Three subspecies are recognised:
- Limnodromus griseus caurinus Pitelka, 1950 – Breeds: Gulf of Alaska and inland central-south Alaska, southwest Yukon and montane northwest British Columbia (northwest Canada). Winters: central USA to Peru
- Limnodromus griseus hendersoni Rowan, 1932 – Breeds: central-north Alberta to west Manitoba (central Canada). Winters: southeast USA to Panama
- Limnodromus griseus griseus (Gmelin, JF, 1789) – Breeds: southwest Hudson Bay and James Bay to west Labrador (central-east Canada). Winters: South USA to Brazil

==Description==
Adults' bodies are dark brown on top and reddish underneath. The tail has a black-and-white barred pattern, and the legs are yellowish.
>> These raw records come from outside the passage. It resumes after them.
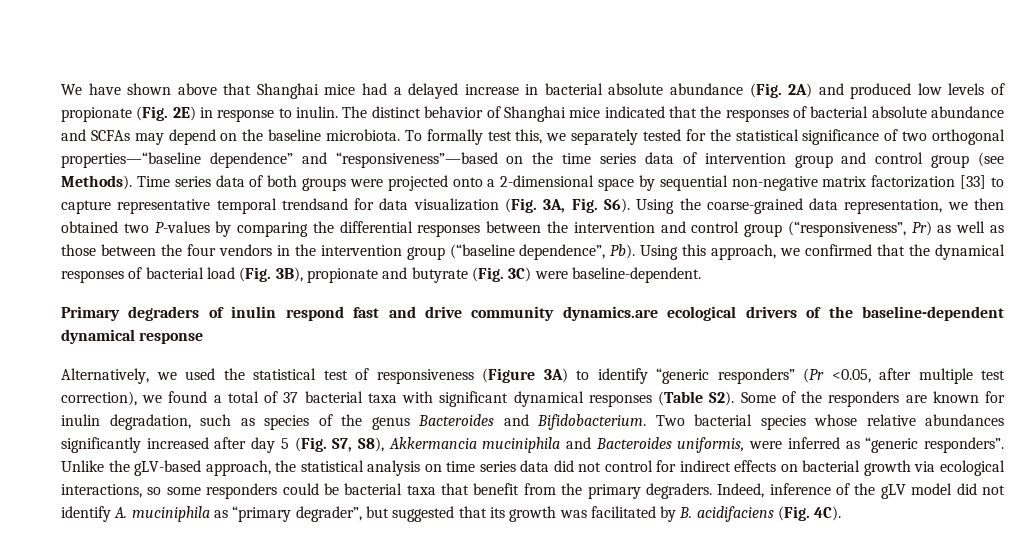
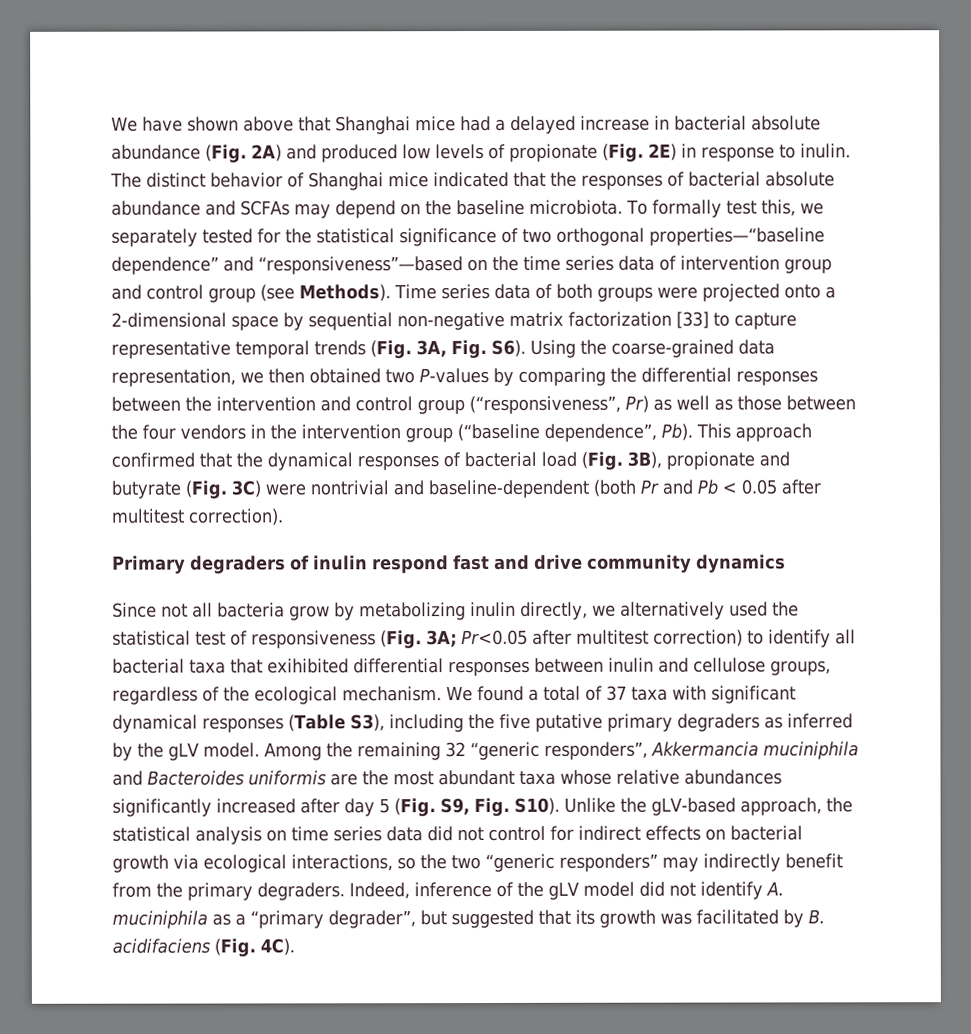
- Time series data of both groups were projected onto a 2-dimensional space by sequential non-negative matrix factorization [33] to capture representative temporal trendsand for data visualization (Fig. 3A, Fig. S6). Using the coarse-grained data representation, we then obtained two P-values by comparing the differential responses between the intervention and control group (“responsiveness”, Pr) as well as those between the four vendors in the intervention group (“baseline dependence”, Pb). Using this approach, we confirmed that the dynamical responses of bacterial load (Fig. 3B), propionate and butyrate (Fig. 3C) were baseline-dependent.
+ Time series data of both groups were projected onto a 2-dimensional space by sequential non-negative matrix factorization [33] to capture representative temporal trends (Fig. 3A, Fig. S6). Using the coarse-grained data representation, we then obtained two P-values by comparing the differential responses between the intervention and control group (“responsiveness”, Pr) as well as those between the four vendors in the intervention group (“baseline dependence”, Pb). This approach confirmed that the dynamical responses of bacterial load (Fig. 3B), propionate and butyrate (Fig. 3C) were nontrivial and baseline-dependent (both Pr and Pb < 0.05 after multitest correction).
- Primary degraders of inulin respond fast and drive community dynamics.are ecological drivers of the baseline-dependent dynamical response
- Alternatively, we used the statistical test of responsiveness (Figure 3A) to identify “generic responders” (Pr <0.05, after multiple test correction), we found a total of 37 bacterial taxa with significant dynamical responses (Table S2). Some of the responders are known for inulin degradation, such as species of the genus Bacteroides and Bifidobacterium. Two bacterial species whose relative abundances significantly increased after day 5 (Fig. S7, S8), Akkermancia muciniphila and Bacteroides uniformis, were inferred as “generic responders”.
+ Primary degraders of inulin respond fast and drive community dynamics
+ Since not all bacteria grow by metabolizing inulin directly, we alternatively used the statistical test of responsiveness (Fig. 3A; Pr<0.05 after multitest correction) to identify all bacterial taxa that exihibited differential responses between inulin and cellulose groups, regardless of the ecological mechanism. We found a total of 37 taxa with significant dynamical responses (Table S3), including the five putative primary degraders as inferred by the gLV model. Among the remaining 32 “generic responders”, Akkermancia muciniphila and Bacteroides uniformis are the most abundant taxa whose relative abundances significantly increased after day 5 (Fig. S9, Fig. S10).
- Unlike the gLV-based approach, the statistical analysis on time series data did not control for indirect effects on bacterial growth via ecological interactions, so some responders could be bacterial taxa that benefit from the primary degraders.
+ Unlike the gLV-based approach, the statistical analysis on time series data did not control for indirect effects on bacterial growth via ecological interactions, so the two “generic responders” may indirectly benefit from the primary degraders.
- Indeed, inference of the gLV model did not identify A. muciniphila as “primary degrader”, but suggested that its growth was facilitated by B. acidifaciens (Fig. 4C).
+ Indeed, inference of the gLV model did not identify A. muciniphila as a “primary degrader”, but suggested that its growth was facilitated by B. acidifaciens (Fig. 4C).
The three subspecies have slight variations in appearance:
- Limnodromus griseus griseus has a white belly and barred flanks.
- Limnodromus griseus hendersoni has a reddish belly and spotted flanks.
- Limnodromus griseus caurinus has a white belly, heavily barred flanks, and a densely spotted breast.

None of these combines the reddish belly and barred flanks of the breeding plumage of the long-billed dowitcher. The winter plumage is largely grey. This bird can range from 23 to 32 cm in length, 46 to 56 cm in wingspan and 73–155 g in body mass.

The call of this bird is more mellow than that of the long-billed dowitcher, and is useful in identification, particularly of the difficult adult plumages.

==Distribution and habitat==
The breeding habitat of the short-billed dowitcher includes bogs, tidal marshes, mudflats or forest clearings south of the tree line in northern North America. L. g. griseus breeds in northern Quebec; L. g. hendersoni breeds in north central Canada; L. g. caurinus breeds in southern Alaska and southern Yukon.

The birds migrate to the southern United States and as far south as Brazil. This bird is more likely to be seen near ocean coasts during migration than the long-billed dowitcher. This species occurs in western Europe only as a scarce vagrant.

==Behavior and ecology==
===Breeding===
These birds nest on the ground, usually near water. Their nests are shallow depressions in clumps of grass or moss lined with fine grasses, twigs and leaves. They lay four, sometimes three, olive-buff to brown eggs. Incubation lasts for 21 days and is done by both sexes.

The downy juvenile birds leave the nest soon after hatching. Parental roles are not well known, but it is believed that the female departs and leaves the male to tend the chicks, which find all their food.

===Food and feeding===
These birds forage by probing in shallow water or on wet mud. They mainly eat insects, mollusks, crustaceans, and marine worms, but they also eat some plant material.